Les annonces visent bien le porteur du projet de giga-usine photovoltaïque de Fos-sur-Mer. Carbon Sud, créée en 2023 et présidée par Carbon, apparaît dans le même mouvement judiciaire. Même adresse, même tribunal, même liquidateur : SAS Les Mandataires, avec Me Vincent de Carrière.
À Fos, Carbon n’était pas un nom de plus dans les registres. Le projet promettait une usine de panneaux solaires sur la zone industrialo-portuaire, avec une capacité annuelle annoncée de 5 GW, environ 1,5 milliard d’euros d’investissement et plus de 3 000 emplois directs. C’était le genre de chiffre qui donne tout de suite du volume à une carte de vœux industrielle.

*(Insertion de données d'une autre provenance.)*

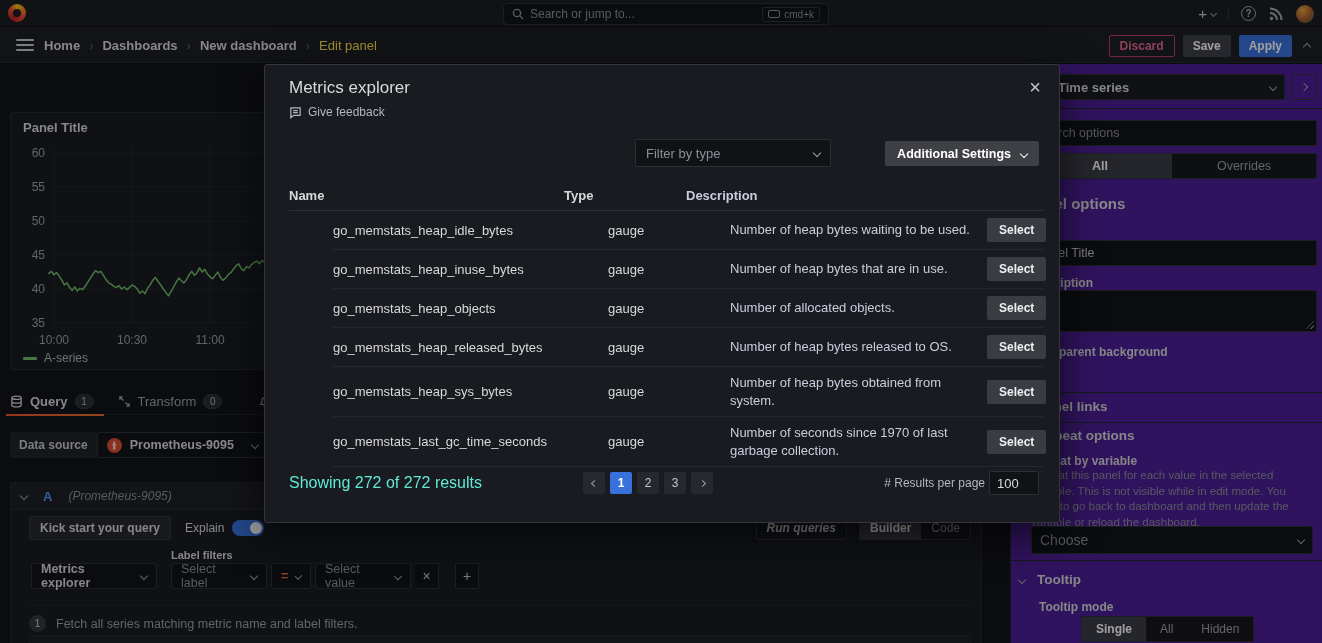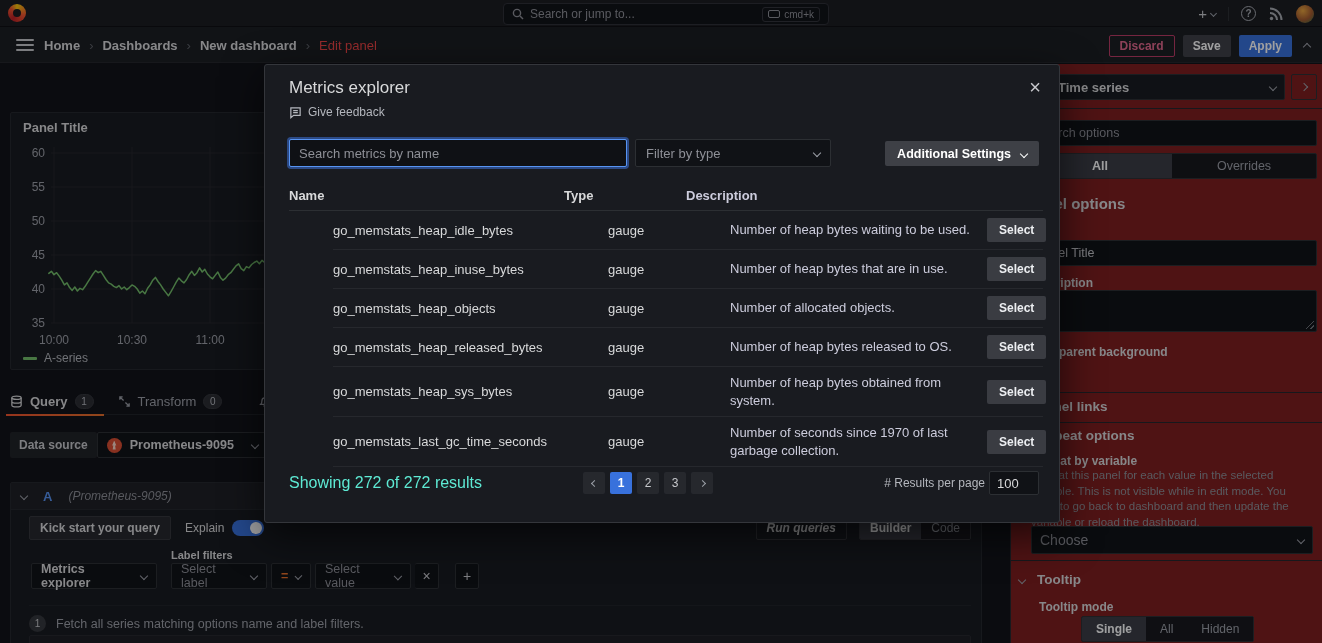--- a/index.html
+++ b/index.html
@@ -26,21 +26,21 @@
   .nav-divider { width:1px; height:14px; background:#2c2f33; }
   .help-circle { width:15px; height:15px; border:1.5px solid #a8abb1; border-radius:50%; color:#a8abb1; font-size:10px; font-weight:bold; display:flex; align-items:center; justify-content:center; }
   .avatar { width:18px; height:18px; border-radius:50%; background:radial-gradient(circle at 38% 32%, #e8a33d, #a35a2e 55%, #4c6a3d 90%); }
 
   
   .crumbbar { position:absolute; left:0; top:27px; width:1322px; height:36px; background:#1b1d21; border-bottom:1px solid #24262b; }
   .hamburger { position:absolute; left:16px; top:12px; width:18px; }
   .hamburger div { height:2px; background:#c7c8cc; margin-bottom:3px; border-radius:1px; }
   .crumbs { position:absolute; left:44px; top:0; height:36px; display:flex; align-items:center; gap:9px; font-size:13px; font-weight:bold; color:#d8d9da; }
   .crumb-sep { color:#5c6066; font-weight:normal; }
-  .crumbs .current { color:#ef4444; font-weight:normal; }
+  .crumbs .current { color:#fde047; font-weight:normal; }
   .crumb-actions { position:absolute; right:8px; top:7px; display:flex; align-items:center; gap:8px; }
   .btn { display:inline-flex; align-items:center; justify-content:center; height:22px; padding:0 10px; border-radius:2px; font-size:12px; font-weight:bold; cursor:default; }
   .btn.destructive-outline { background:transparent; border:1px solid #bc3a64; color:#e2688c; }
   .btn.secondary { background:#3e4046; color:#ffffff; }
   .btn.primary { background:#3871dc; color:#ffffff; }
   .collapse-up { color:#9da0a8; padding:4px; }
 
   
   .panel { position:absolute; left:10px; top:112px; width:980px; height:258px; background:#181b1f; border:1px solid #25272c; border-radius:2px; }
   .panel-title { position:absolute; left:12px; top:7px; font-size:13px; font-weight:bold; color:#d8d9da; }
@@ -84,21 +84,21 @@
   .select-box .val { color:#d8d9da; font-weight:bold; }
   .select-box .ph2 { color:#8e9097; }
   .op-orange { color:#e8702a; font-weight:bold; }
   .icon-btn { width:24px; height:26px; display:flex; align-items:center; justify-content:center; background:#101216; border:1px solid #2c2f33; border-radius:2px; color:#c7c8cc; font-size:14px; }
   .qstep { position:absolute; left:18px; top:122px; display:flex; align-items:center; gap:10px; border-top:1px solid #202227; padding-top:9px; right:10px; }
   .step-circle { width:17px; height:17px; border-radius:50%; background:#35373c; color:#c7c8cc; font-size:10px; display:flex; align-items:center; justify-content:center; }
   .qstep .txt { font-size:12.5px; color:#9da0a8; }
   .qbottom { position:absolute; left:18px; right:10px; top:152px; height:24px; background:#1c1e23; border:1px solid #26282d; border-radius:2px; }
 
   
-  .opane { position:absolute; left:1010px; top:64px; width:312px; height:579px; background:#7f1d1d; border-left:1px solid #26282d; }
+  .opane { position:absolute; left:1010px; top:64px; width:312px; height:579px; background:#4c1d95; border-left:1px solid #26282d; }
   .viz-row { position:absolute; left:16px; top:10px; width:290px; display:flex; gap:6px; }
   .viz-picker { flex:1; height:26px; border:1px solid #2c2f33; border-radius:2px; background:#181b1f; display:flex; align-items:center; padding:0 8px; gap:8px; font-size:13px; color:#d8d9da; font-weight:bold; }
   .viz-mini { width:14px; height:10px; border-bottom:1px solid #73bf69; position:relative; }
   .sq-btn { width:26px; height:26px; border:1px solid #2c2f33; border-radius:2px; display:flex; align-items:center; justify-content:center; }
   .o-div { position:absolute; left:0; width:312px; height:1px; background:#24262b; }
   .o-input { position:absolute; left:16px; width:290px; height:26px; background:#101216; border:1px solid #2c2f33; border-radius:2px; color:#8e9097; font-size:12.5px; display:flex; align-items:center; padding:0 8px; }
   .o-tabs { position:absolute; left:16px; width:290px; height:26px; border:1px solid #2c2f33; border-radius:2px; display:flex; overflow:hidden; background:#16171b; }
   .o-tab { flex:1; display:flex; align-items:center; justify-content:center; font-size:12.5px; color:#9da0a8; }
   .o-tab.on { background:#3a3d44; color:#fff; font-weight:bold; }
   .o-h1 { position:absolute; left:16px; font-size:15px; font-weight:bold; color:#d8d9da; }
@@ -300,21 +300,21 @@
     <span class="select-box" style="width:96px;">
         <span class="ph2">Select value</span>
         <span class="chev" style="margin-left:auto;"></span>
       </span>
     <span class="icon-btn" style="border-left:none;">×</span>
     <span style="width:8px;"></span>
     <span class="icon-btn">+</span>
   </div>
   <div class="qstep">
     <span class="step-circle">1</span>
-    <span class="txt">Fetch all series matching options name and label filters.</span>
+    <span class="txt">Fetch all series matching metric name and label filters.</span>
   </div>
   <div class="qbottom"></div>
 </div>
 
 <div class="opane">
   <div class="viz-row">
     <span class="viz-picker">
       <span class="viz-mini"></span>
       <span>Time series</span>
       <span class="chev" style="margin-left:auto;"></span>
@@ -372,23 +372,20 @@
 <div class="backdrop"></div>
 
 <div class="modal">
   <div class="m-title">Metrics explorer</div>
   <div class="m-close">×</div>
   <div class="m-feedback">
     <svg width="13" height="13" viewBox="0 0 14 14">
         <path d="M2 2 h10 v8 h-7 l-3 2.5 Z M4.5 5 h5 M4.5 7.2 h5"></path>
       </svg>
     <span>Give feedback</span>
-  </div>
-  <div class="m-search">
-    <input placeholder="Search metrics by name" style="">
   </div>
   <div class="m-filter">
     <span>Filter by type</span>
       <span class="chev"></span>
   </div>
   <div class="m-settings">
     <span>Additional Settings</span>
       <span class="chev" style="color:#fff;"></span>
   </div>
   <div class="m-table">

L’abandon du projet, annoncé le 19 mai, donne aux deux avis BODACC leur vraie portée locale. Ils ne signalent pas seulement une difficulté d’entreprise. Ils font passer le dossier du registre des promesses à celui des actifs à solder, des créances à déclarer et des engagements à éclaircir.
Il faut garder les proportions justes. Les 3 000 emplois n’étaient pas des postes supprimés dans une usine en activité. Ils dépendaient d’un financement, de commandes, d’un marché européen du solaire plus favorable et d’un chantier qui n’a pas démarré. Pour Fos-sur-Mer, la perte est donc moins celle d’un employeur installé que celle d’un scénario industriel très attendu.

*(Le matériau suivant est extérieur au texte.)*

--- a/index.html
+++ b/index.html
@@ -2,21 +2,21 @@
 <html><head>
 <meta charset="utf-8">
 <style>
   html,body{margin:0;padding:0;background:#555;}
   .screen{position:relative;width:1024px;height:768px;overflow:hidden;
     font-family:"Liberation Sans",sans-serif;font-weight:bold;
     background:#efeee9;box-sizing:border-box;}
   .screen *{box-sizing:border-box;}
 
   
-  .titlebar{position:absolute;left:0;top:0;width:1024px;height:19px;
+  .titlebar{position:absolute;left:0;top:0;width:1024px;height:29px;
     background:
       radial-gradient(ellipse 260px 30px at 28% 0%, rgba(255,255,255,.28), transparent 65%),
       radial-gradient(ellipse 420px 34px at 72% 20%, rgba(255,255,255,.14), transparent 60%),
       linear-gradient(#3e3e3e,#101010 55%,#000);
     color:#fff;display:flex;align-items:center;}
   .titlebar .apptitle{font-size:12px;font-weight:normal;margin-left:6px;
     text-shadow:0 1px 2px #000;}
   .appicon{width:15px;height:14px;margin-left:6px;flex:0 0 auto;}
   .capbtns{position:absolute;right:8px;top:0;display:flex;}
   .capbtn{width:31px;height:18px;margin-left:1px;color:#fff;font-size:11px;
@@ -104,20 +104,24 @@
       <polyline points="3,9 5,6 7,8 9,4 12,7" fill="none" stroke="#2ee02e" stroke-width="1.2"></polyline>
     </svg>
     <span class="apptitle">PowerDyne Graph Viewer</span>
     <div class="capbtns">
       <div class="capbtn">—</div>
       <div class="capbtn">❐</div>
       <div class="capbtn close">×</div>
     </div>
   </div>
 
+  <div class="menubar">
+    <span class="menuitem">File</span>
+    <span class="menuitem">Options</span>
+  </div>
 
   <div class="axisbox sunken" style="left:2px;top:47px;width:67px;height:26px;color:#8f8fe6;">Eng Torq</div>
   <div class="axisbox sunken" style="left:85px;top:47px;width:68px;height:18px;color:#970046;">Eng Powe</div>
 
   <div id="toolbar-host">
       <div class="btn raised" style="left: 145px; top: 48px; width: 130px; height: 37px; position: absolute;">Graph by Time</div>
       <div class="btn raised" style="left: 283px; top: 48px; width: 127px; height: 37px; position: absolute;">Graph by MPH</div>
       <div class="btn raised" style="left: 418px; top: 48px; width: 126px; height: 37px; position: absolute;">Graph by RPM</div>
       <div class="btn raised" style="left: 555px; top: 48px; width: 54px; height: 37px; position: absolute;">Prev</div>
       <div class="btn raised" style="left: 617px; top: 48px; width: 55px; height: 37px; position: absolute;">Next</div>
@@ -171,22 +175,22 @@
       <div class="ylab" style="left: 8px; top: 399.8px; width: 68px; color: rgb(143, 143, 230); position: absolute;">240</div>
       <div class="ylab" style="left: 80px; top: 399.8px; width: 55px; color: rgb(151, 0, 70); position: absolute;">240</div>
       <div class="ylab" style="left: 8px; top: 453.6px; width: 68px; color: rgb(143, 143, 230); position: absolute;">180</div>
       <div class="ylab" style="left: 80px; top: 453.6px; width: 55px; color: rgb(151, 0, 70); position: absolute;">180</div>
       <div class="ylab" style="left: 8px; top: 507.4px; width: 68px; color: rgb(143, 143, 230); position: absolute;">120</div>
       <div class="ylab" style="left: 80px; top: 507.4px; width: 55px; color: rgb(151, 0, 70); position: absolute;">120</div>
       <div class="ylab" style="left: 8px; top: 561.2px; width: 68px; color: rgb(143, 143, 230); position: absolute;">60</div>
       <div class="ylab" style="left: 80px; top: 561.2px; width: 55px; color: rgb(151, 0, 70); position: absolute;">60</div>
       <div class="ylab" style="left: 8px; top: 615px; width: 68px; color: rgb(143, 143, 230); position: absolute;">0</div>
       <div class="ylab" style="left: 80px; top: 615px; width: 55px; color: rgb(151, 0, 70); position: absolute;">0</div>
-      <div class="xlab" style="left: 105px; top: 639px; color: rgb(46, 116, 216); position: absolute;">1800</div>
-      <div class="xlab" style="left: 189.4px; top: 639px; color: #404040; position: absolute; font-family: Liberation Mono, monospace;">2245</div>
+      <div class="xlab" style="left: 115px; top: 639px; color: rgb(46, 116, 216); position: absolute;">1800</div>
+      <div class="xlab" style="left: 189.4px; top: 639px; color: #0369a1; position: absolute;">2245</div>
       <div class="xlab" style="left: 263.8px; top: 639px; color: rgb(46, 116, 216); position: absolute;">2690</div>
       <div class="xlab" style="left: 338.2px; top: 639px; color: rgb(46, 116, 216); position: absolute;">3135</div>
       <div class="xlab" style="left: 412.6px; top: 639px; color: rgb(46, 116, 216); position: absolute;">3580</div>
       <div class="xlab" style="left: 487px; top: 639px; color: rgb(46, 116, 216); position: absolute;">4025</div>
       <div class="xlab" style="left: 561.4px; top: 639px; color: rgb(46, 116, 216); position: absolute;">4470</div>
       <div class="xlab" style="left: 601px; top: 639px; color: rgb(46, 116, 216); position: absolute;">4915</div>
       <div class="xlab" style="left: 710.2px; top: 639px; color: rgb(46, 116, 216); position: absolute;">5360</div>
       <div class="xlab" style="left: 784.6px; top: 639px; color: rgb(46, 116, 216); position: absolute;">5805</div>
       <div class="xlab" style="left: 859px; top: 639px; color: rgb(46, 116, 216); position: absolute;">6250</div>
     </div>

Le maire de Fos, Philippe Maurizot, n’a pas feint la surprise. Auprès de Maritima, il a résumé son scepticisme d’une formule assez claire : il n’y croyait « pas trop ». La réaction compte, parce qu’elle rappelle une chose simple dans un territoire saturé d’annonces sur la décarbonation : une usine ne commence pas avec un communiqué, mais avec un terrain, des financements, des clients et des recrutements.
Carbon laisse donc une trace paradoxale. Le projet voulait incarner la relance solaire française à Fos-sur-Mer. Pour l’instant, il rejoint une catégorie plus modeste : les grandes usines qui ont beaucoup existé sur plan, et pas assez en tôle, béton et badges d’entrée.